Por reconhecer a relevância do TikTok na promoção da leitura, a Feira do Livro de Lisboa dedicou alguma atenção a essa rede social, na edição deste ano. Planeiam fazer o mesmo? De que modo?

Nesta edição da Feira do Livro, não planeamos avançar com comunicação no TikTok, considerando que foi apenas no ano passado que lançámos a rede de Instagram da FL. Numa ótica de implementação gradual, construindo progressivamente uma comunidade fiel em cada rede, a aposta deste ano continua a ser no Instagram. No entanto, ficaremos atentos ao feedback em todas as plataformas.

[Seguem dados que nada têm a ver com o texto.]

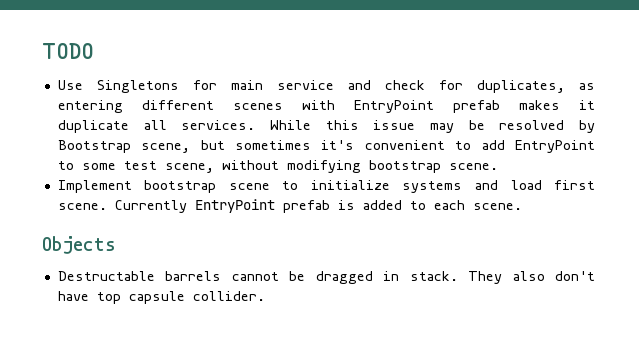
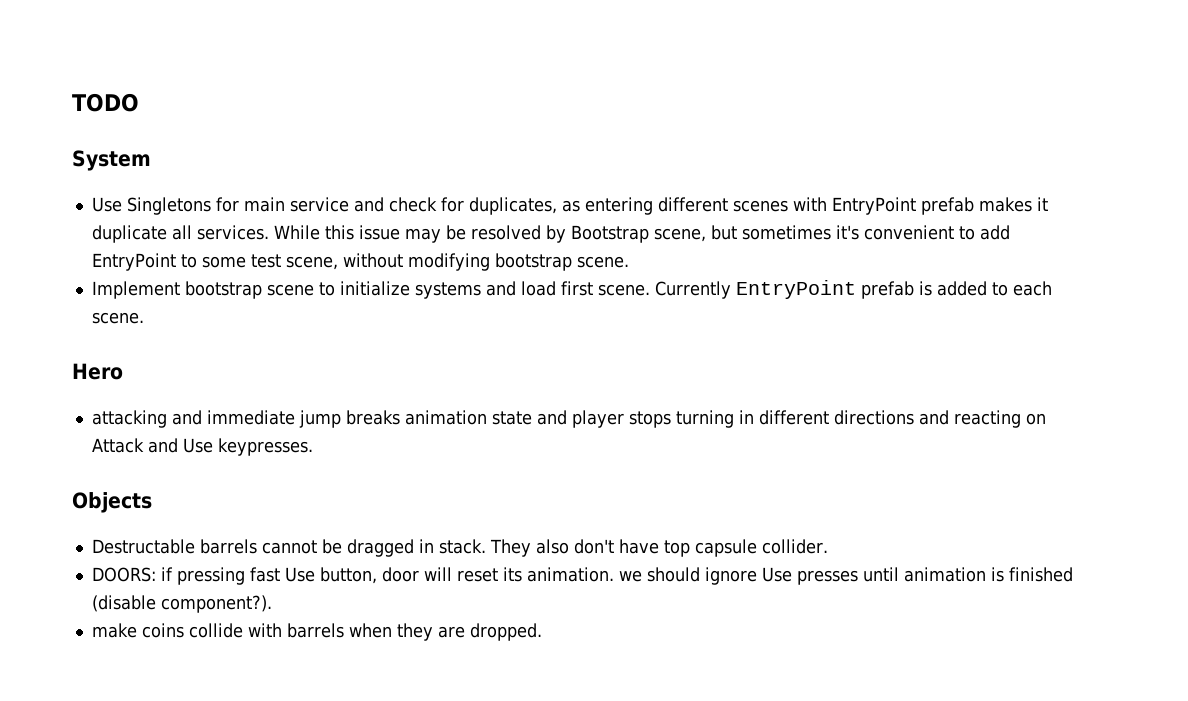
+ System
+ Hero
+ attacking and immediate jump breaks animation state and player stops turning in different directions and reacting on Attack and Use keypresses.
+ DOORS: if pressing fast Use button, door will reset its animation. we should ignore Use presses until animation is finished (disable component?).
+ make coins collide with barrels when they are dropped.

Olhar a capa de um livro, a cor do papel, folheá-lo antes da compra, tocá-lo, cheirá-lo, é uma espécie de ritual, de namoro, com o qual a Internet não consegue competir.

João Gesta

Por falar em Internet, como é que a Feira do Livro convive com o crescimento acentuado das compras online de livros? É uma ameaça de alguma maneira?

A compra de livros via Internet não compete de forma alguma com a Feira do Livro do Porto. A compra online é um meio poderoso, que resolve algumas questões na urgência ou na comodidade de adquirir um livro. Mas quem gosta de ler, de uma forma genérica, não dispensa o objeto físico. Olhar a capa de um livro, a cor do papel, folheá-lo antes da compra, tocá-lo, cheirá-lo, é uma espécie de ritual, de namoro, com o qual a Internet não consegue competir. Já para não falar de uma boa conversa com o livreiro, antes de levar o livro para casa. Tudo isto é a Feira do Livro do Porto.

A Feira do Livro realiza-se no meio do verde, nos jardins do Palácio de Cristal. Têm preocupações em relação à sustentabilidade ambiental? Quais? E como se refletem em medidas práticas?

Há efetivamente um conjunto de medidas acauteladas nesta altura, em estreita articulação com a Divisão Municipal de Espaços Verdes da Câmara Municipal do Porto, e que visam mitigar os impactos de um evento desta dimensão num dos mais emblemáticos jardins da cidade, os Jardins do Palácio de Cristal. Este ano, a instalação de stands procura um enquadramento ainda mais harmonioso no espaço, promove-se a não utilização de plásticos, e o acompanhamento da comunidade animal que habita este lugar é reforçado, procurando-se até a transferência de animais que revelem alguma situação específica de atenção, para além do reforço em sinalética informativa.

De modo global, quais as vossas expectativas para a edição deste ano, agora que a pandemia já está no passado?

Sobre esta matéria, relembro as palavras do presidente da Câmara Municipal do Porto, que traduzem na perfeição as minhas expectativas, enquanto coordenador da programação, para esta edição: “Não a maior, nem a mais ruidosa, ainda que sempre ansiada e popular. Não uma feira que se impõe pela histeria das novidades editoriais, antes convida à descoberta e à flânerie pela Avenida das Tílias. Mas também uma Feira do Livro que interpela o público, os leitores – os de sempre e os que se estão a descobrir – e propõe, ano após ano, uma programação rica, vibrante, diversa, que abre espaço à comunhão em torno da palavra escrita ou dita. E os livros, sempre eles, em lugar de destaque.”